▶ [Information]
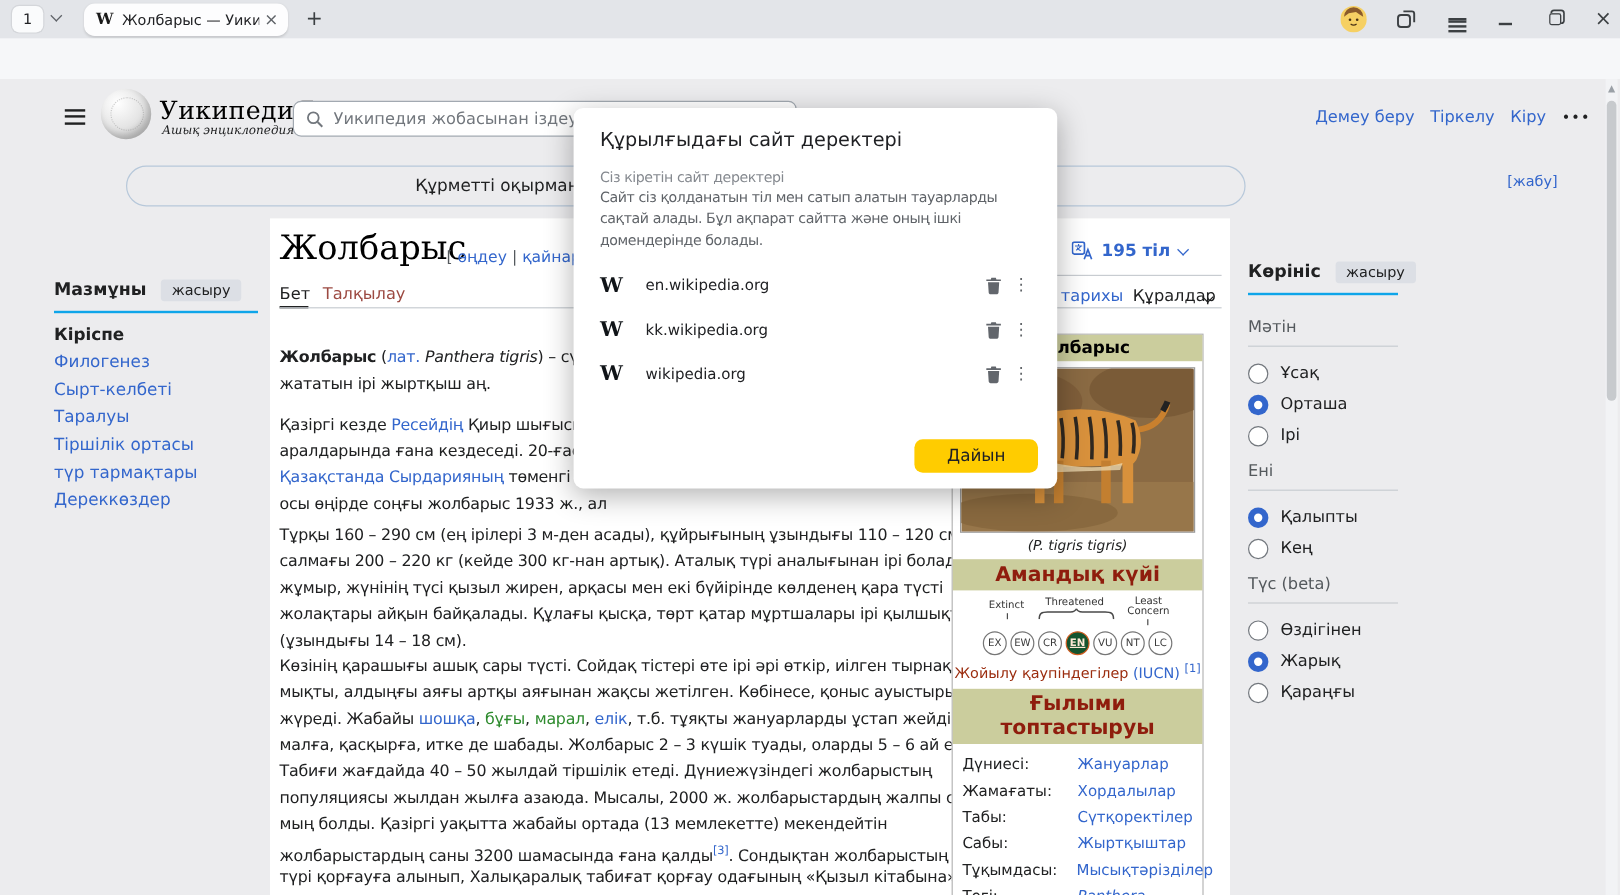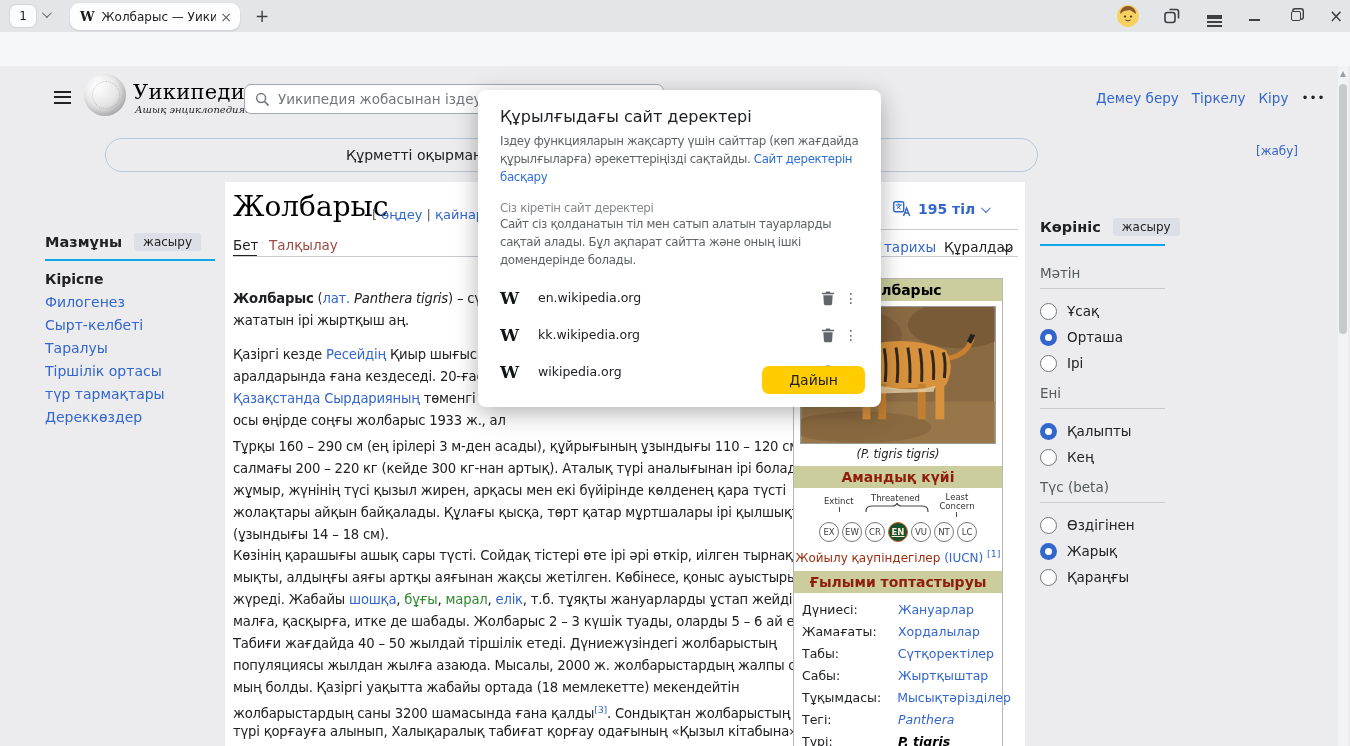"Іздеу функцияларын жақсарту үшін сайттар" div.dlg-text { html: <div><span>Іздеу функцияларын жақсарту үшін сайттар (көп жағдайда құрылғыларға) әрекеттеріңізді сақтайды. </span><span>Сайт деректерін басқару</span></div> -> none }
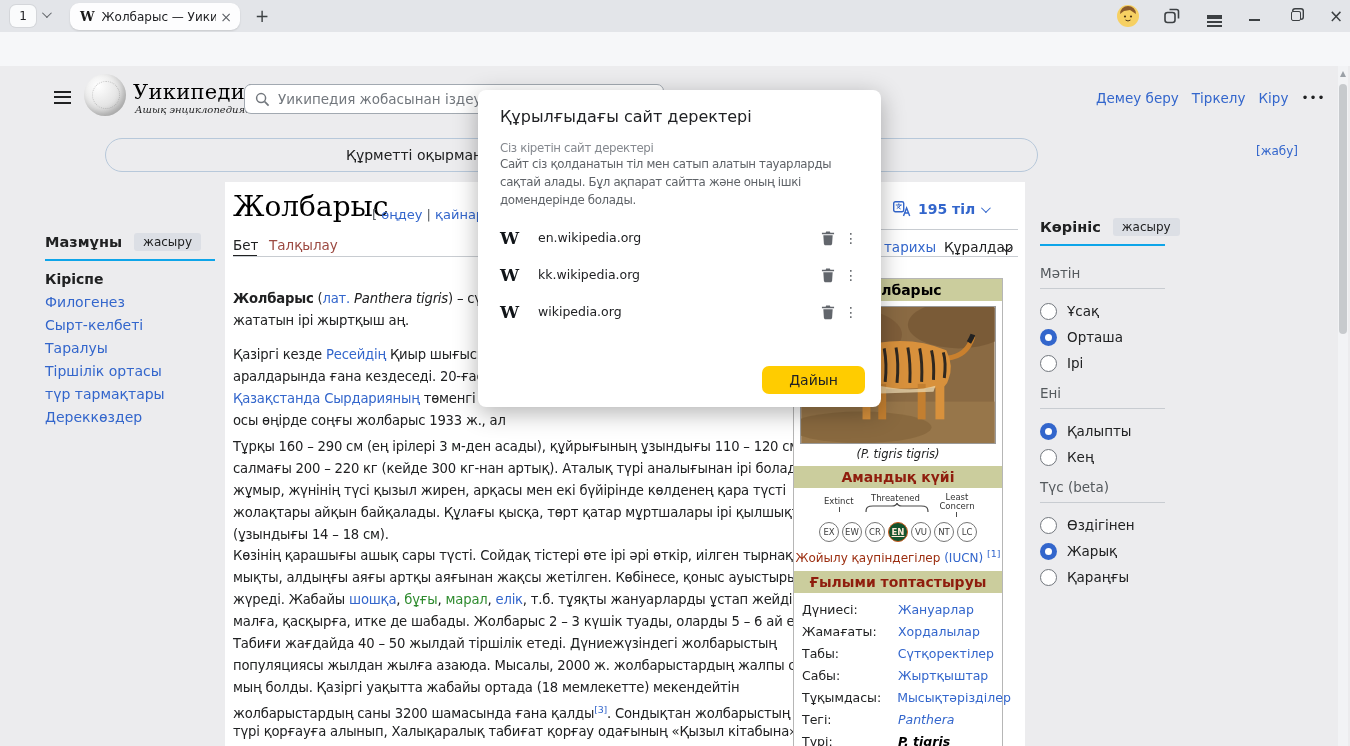"Амандық күйі" .ib-bar { font-size: 14px -> 17px }
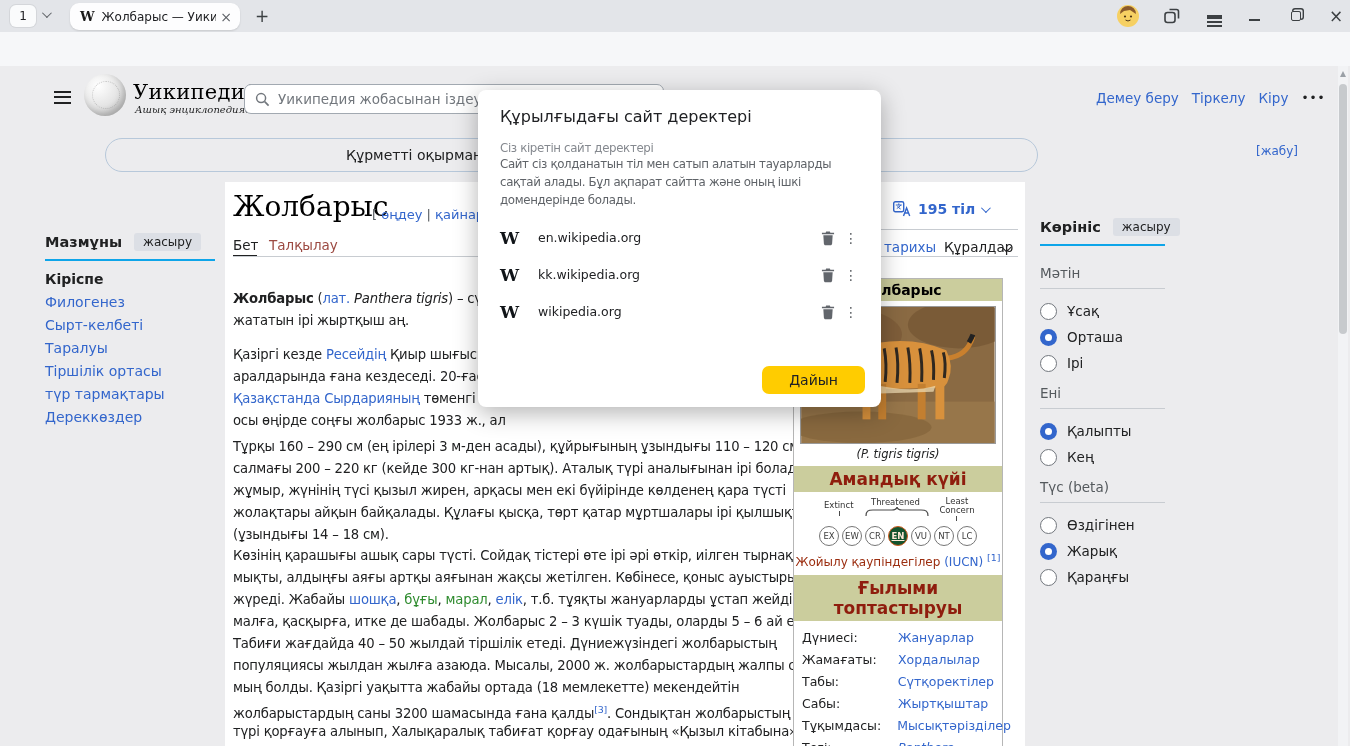"мың болды. Қазіргі уақытта жабайы" span { text: 18 -> 13 }
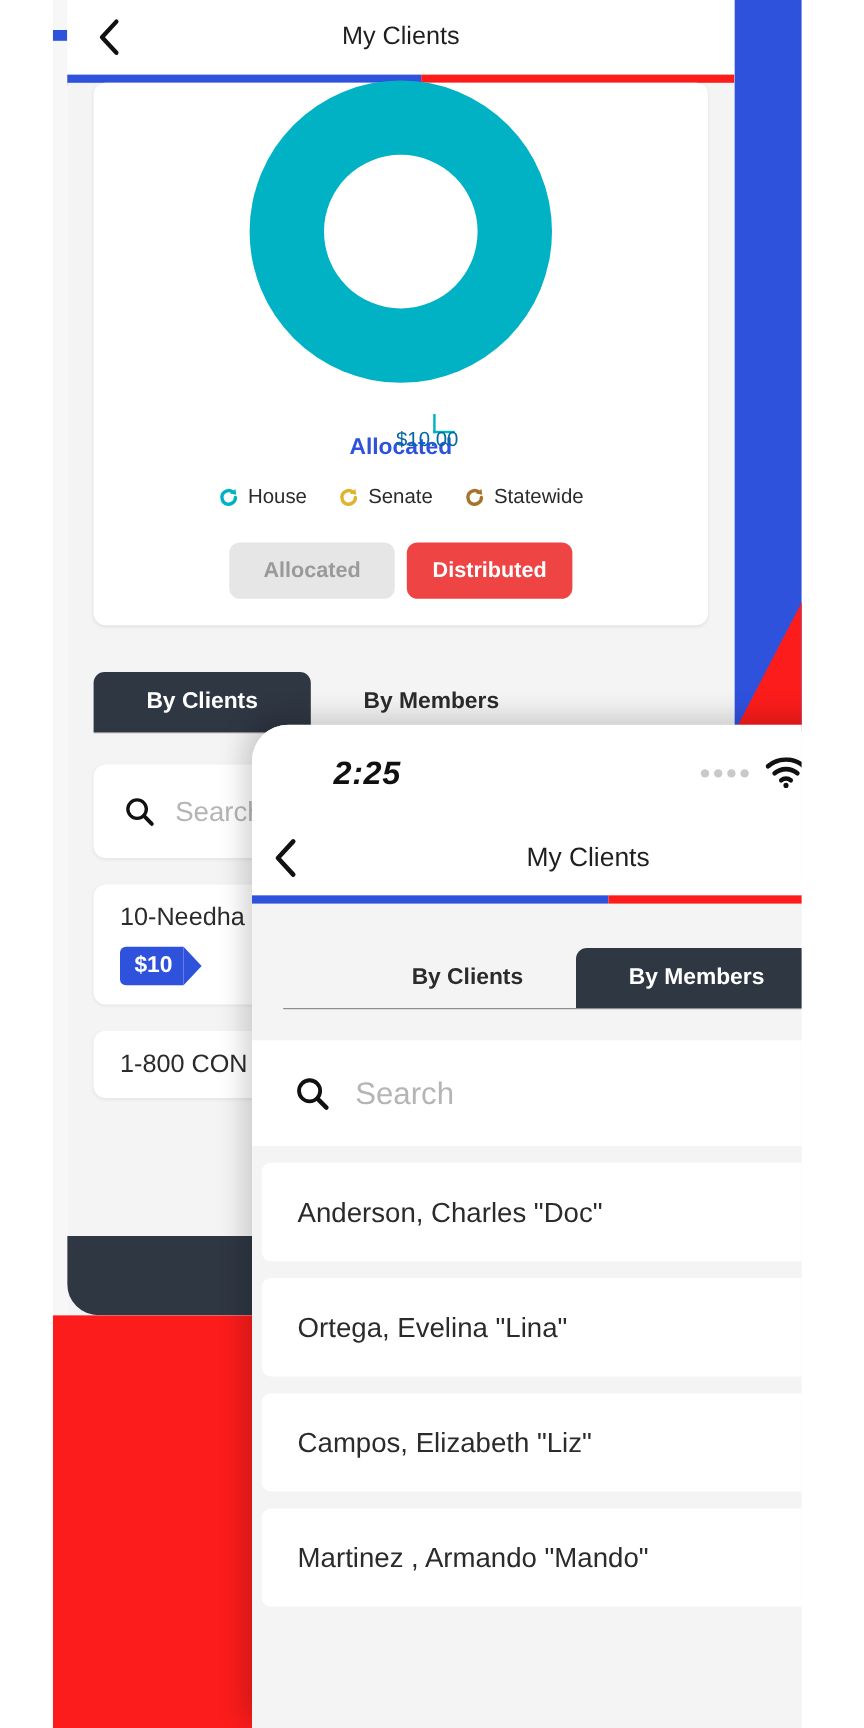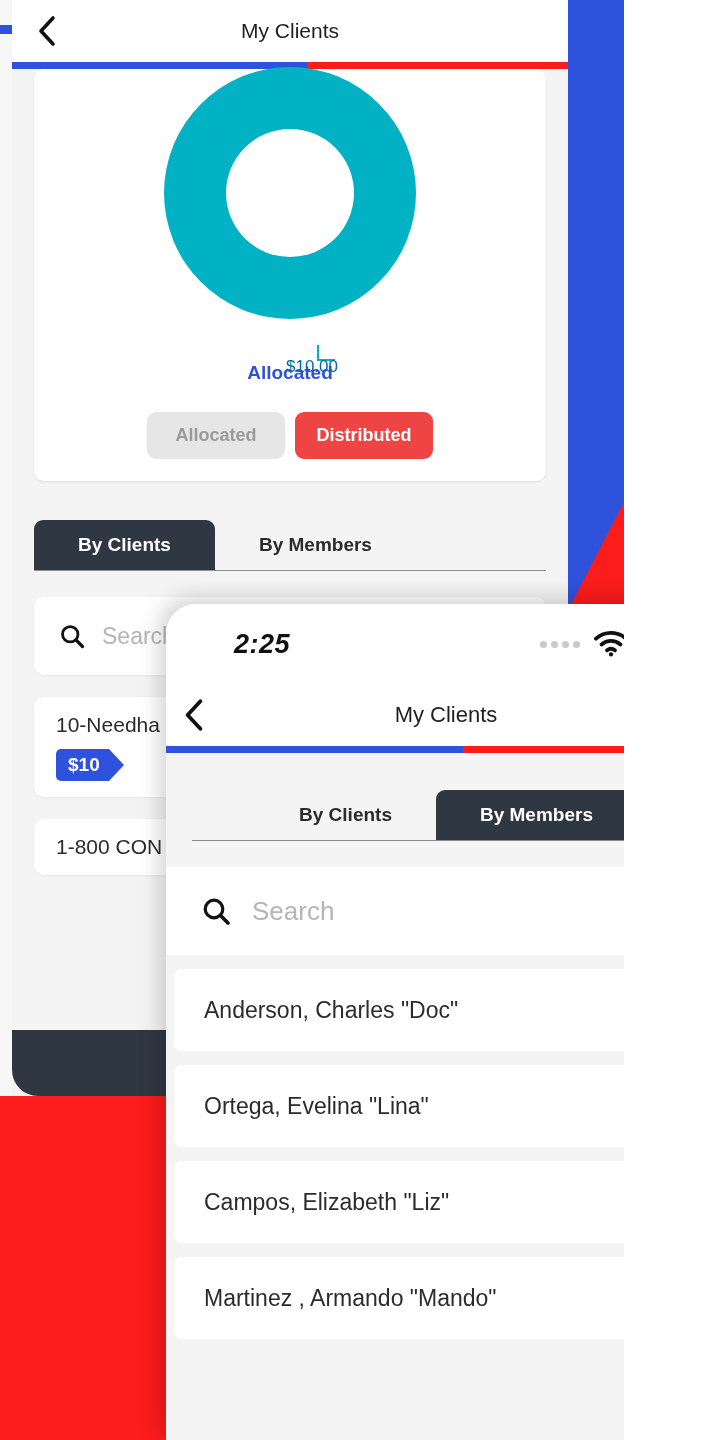"My Clients" .root { margin-left: none -> 44px }
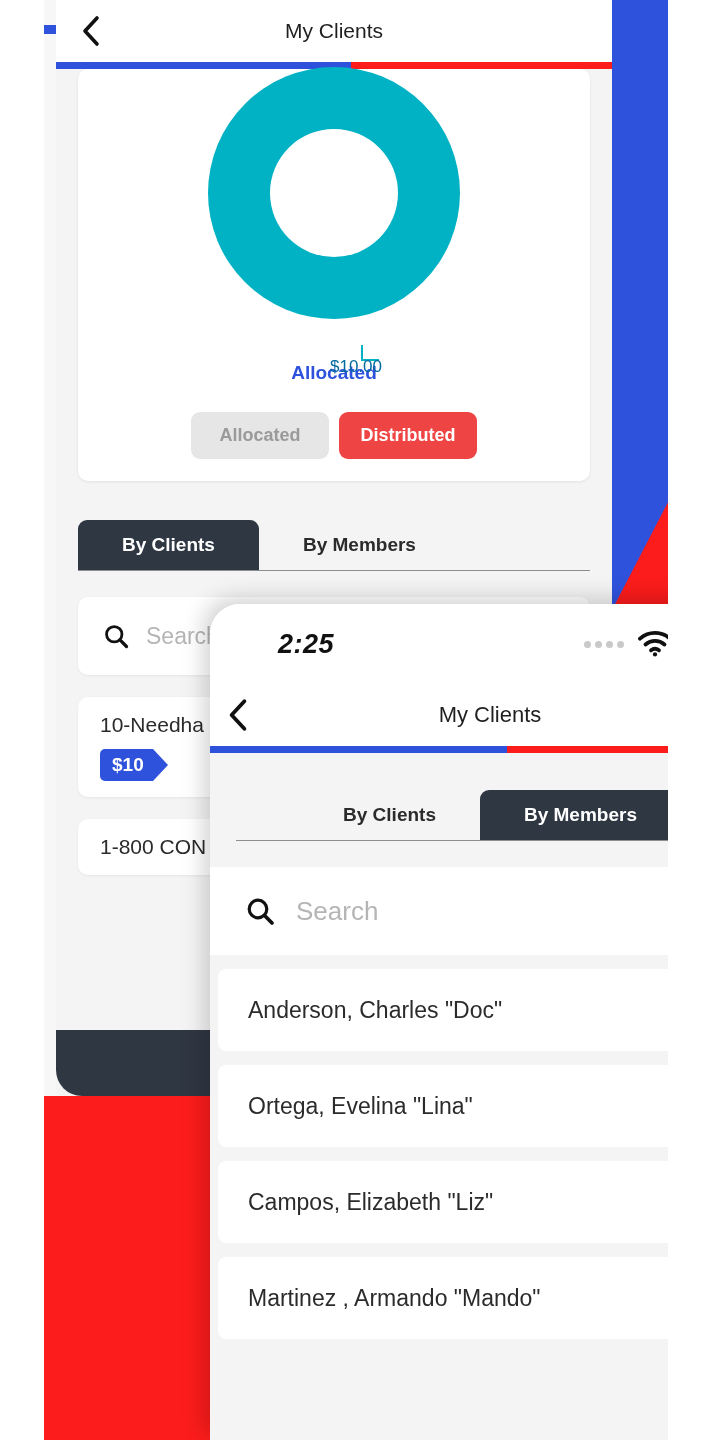"House" div.legend { html: none -> <div> <div> <svg> <path></path> <polygon></polygon> </svg> <span>House</span> </div> <div> <svg> <path></path> <polygon></polygon> </svg> <span>Senate</span> </div> <div> <svg> <path></path> <polygon></polygon> </svg> <span>Statewide</span> </div> </div> }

▶ [What the task asks] Every entry above is to be set down exactly; the pictures are to be left out.

▶ [Expected answer]
"Іздеу функцияларын жақсарту үшін сайттар" div.dlg-text { html: <div><span>Іздеу функцияларын жақсарту үшін сайттар (көп жағдайда құрылғыларға) әрекеттеріңізді сақтайды. </span><span>Сайт деректерін басқару</span></div> -> none }
"Амандық күйі" .ib-bar { font-size: 14px -> 17px }
"мың болды. Қазіргі уақытта жабайы" span { text: 18 -> 13 }
"My Clients" .root { margin-left: none -> 44px }
"House" div.legend { html: none -> <div> <div> <svg> <path></path> <polygon></polygon> </svg> <span>House</span> </div> <div> <svg> <path></path> <polygon></polygon> </svg> <span>Senate</span> </div> <div> <svg> <path></path> <polygon></polygon> </svg> <span>Statewide</span> </div> </div> }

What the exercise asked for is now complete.